CarbonData is a high-performance data solution that supports various data analytic scenarios, including BI analysis, ad-hoc SQL query, fast filter lookup on detail record, streaming analytics, and so on. CarbonData has been deployed in many enterprise production environments, in one of the largest scenarios, it supports queries on a single table with 3PB data (more than 5 trillion records) with response time less than 3 seconds!
We encourage you to use the release https://archive.apache.org/dist/carbondata/2.2.0/, and feedback through the CarbonData user mailing lists!
This release note provides information on the new features, improvements, and bug fixes of this release.
What’s New in CarbonData Version 2.2.0?
In CarbonData 2.2.0, 48 JIRA tickets related to improvements, and bugs have been resolved. Please find the summary of the important features that are developed with this release.
Support Add, Drop and rename column support for the complex column
CarbonData now supports the alter operations on the complex columns also, user can add complex column, drop and also rename columns and it is supported for the nested columns too.
CarbonData is now integrated with Spark-3.1 to leverage the improvements on spark3.
Secondary Index Support for Presto
Now query from presto can leverage the advantage of Secondary index using the index server and get faster query results.
CDC Performance improvement
CDC merge performance is improved with many optimizations and introduced new APIs for Upsert, Update, Delete and Insert operations during CDC.
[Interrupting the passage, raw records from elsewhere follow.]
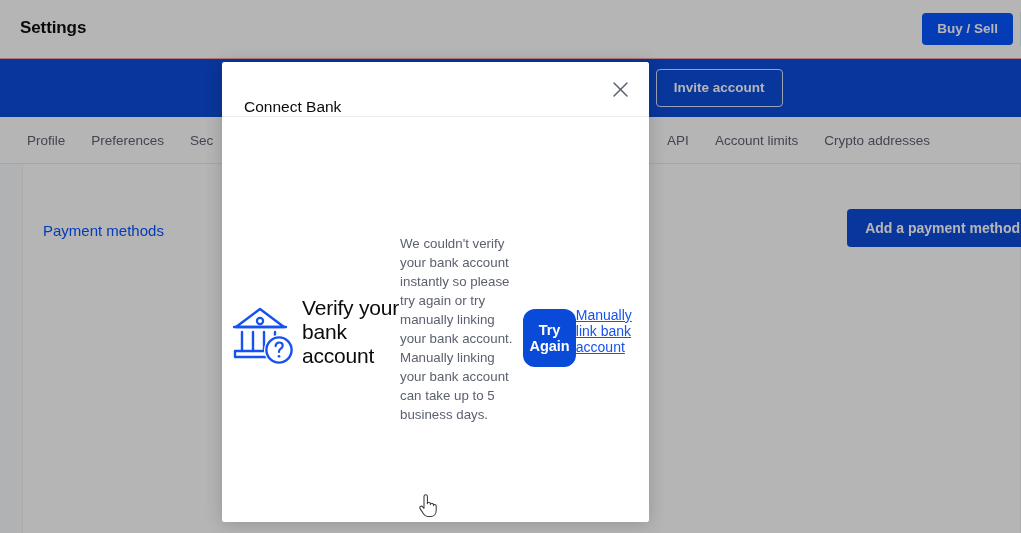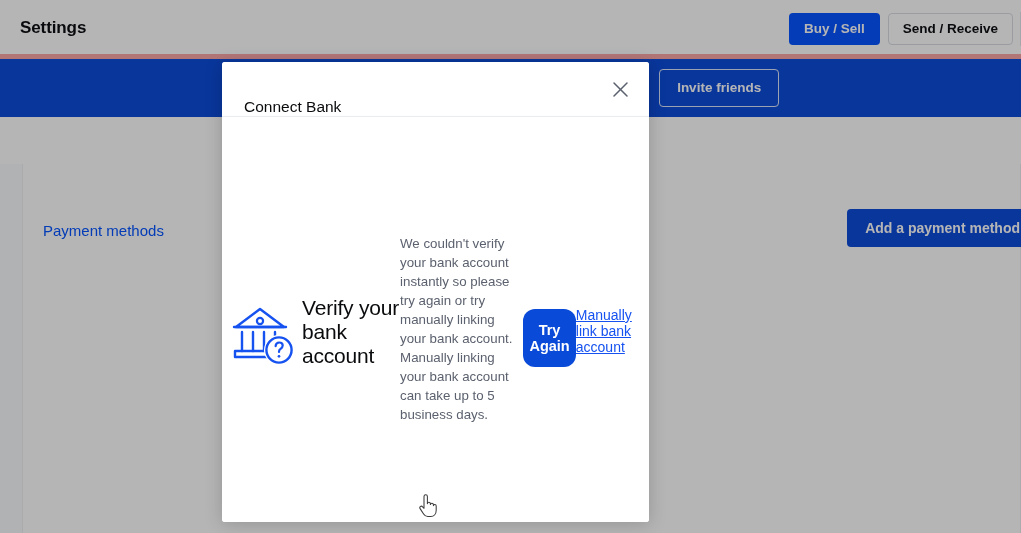"Settings" .topbar { border-bottom: 5px solid #fca5a5 -> 1px solid #fca5a5 }
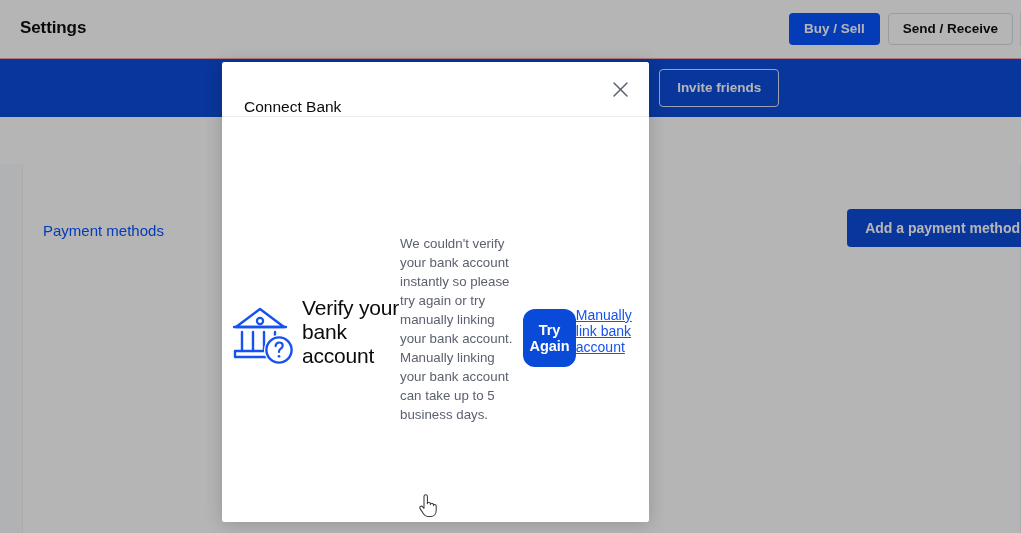"Send / Receive" button.btn-outline-sm { html: <button>Send / Receive</button> -> none }
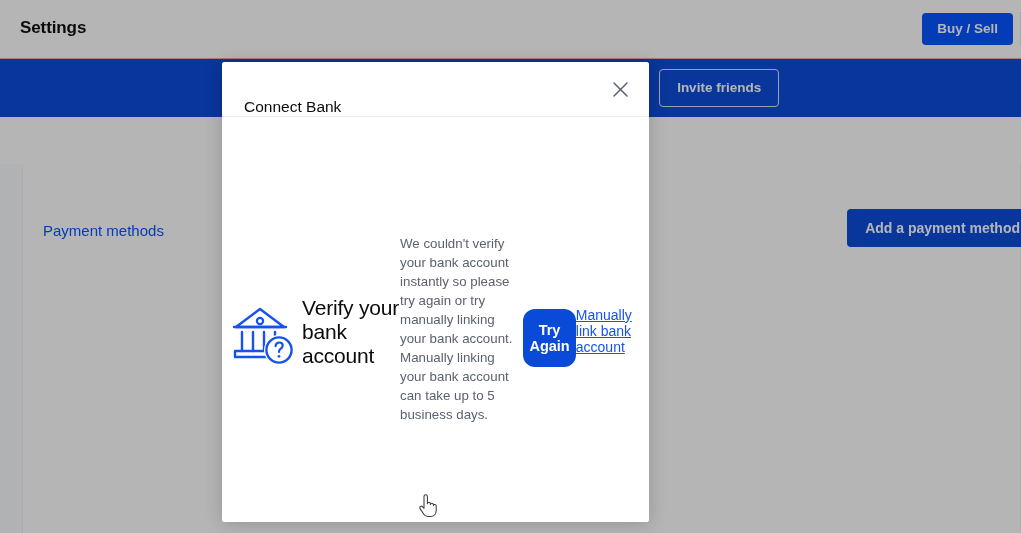"Invite friends" button.btn-banner { text: friends -> account }
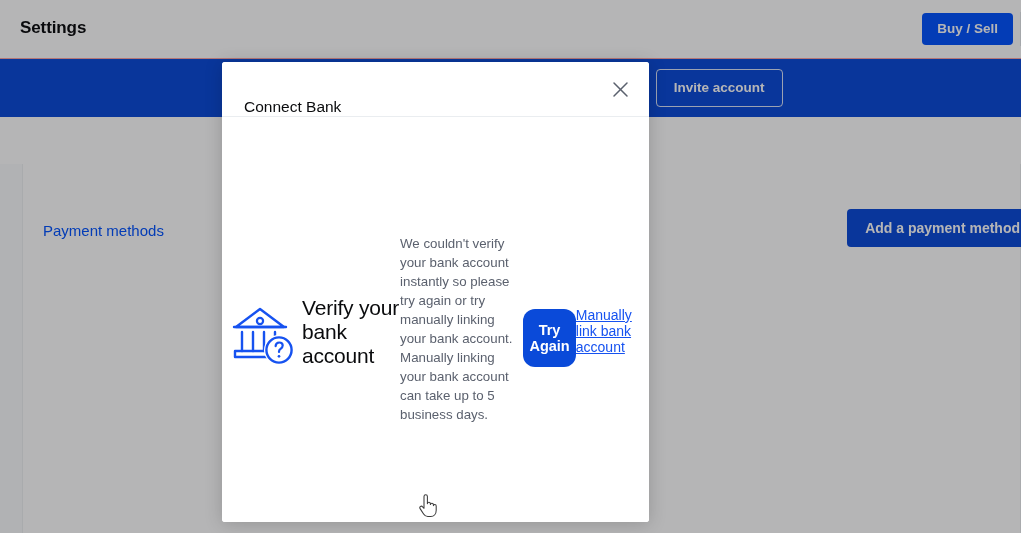"Profile" div.tabs { html: none -> <div> <div>Profile</div> <div>Preferences</div> <div>Sec</div> <div>ods</div> <div>API</div> <div>Account limits</div> <div>Crypto addresses</div> </div> }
Local sort Partition Load and Compaction improvement
Performance of load and compaction is improved for the partition table.
Geo Spatial Query enhancements
Support IN_POLYGON_LIST and IN_POLYLINE_LIST with SELECT QUERY on the polygon table.
Support IN_POLYGON filter as join condition for spatial JOIN queries which.
Improve table status and metadata writing
Writing table status file is improved to avoid any reliability issues in the long run and avoid any cache issues.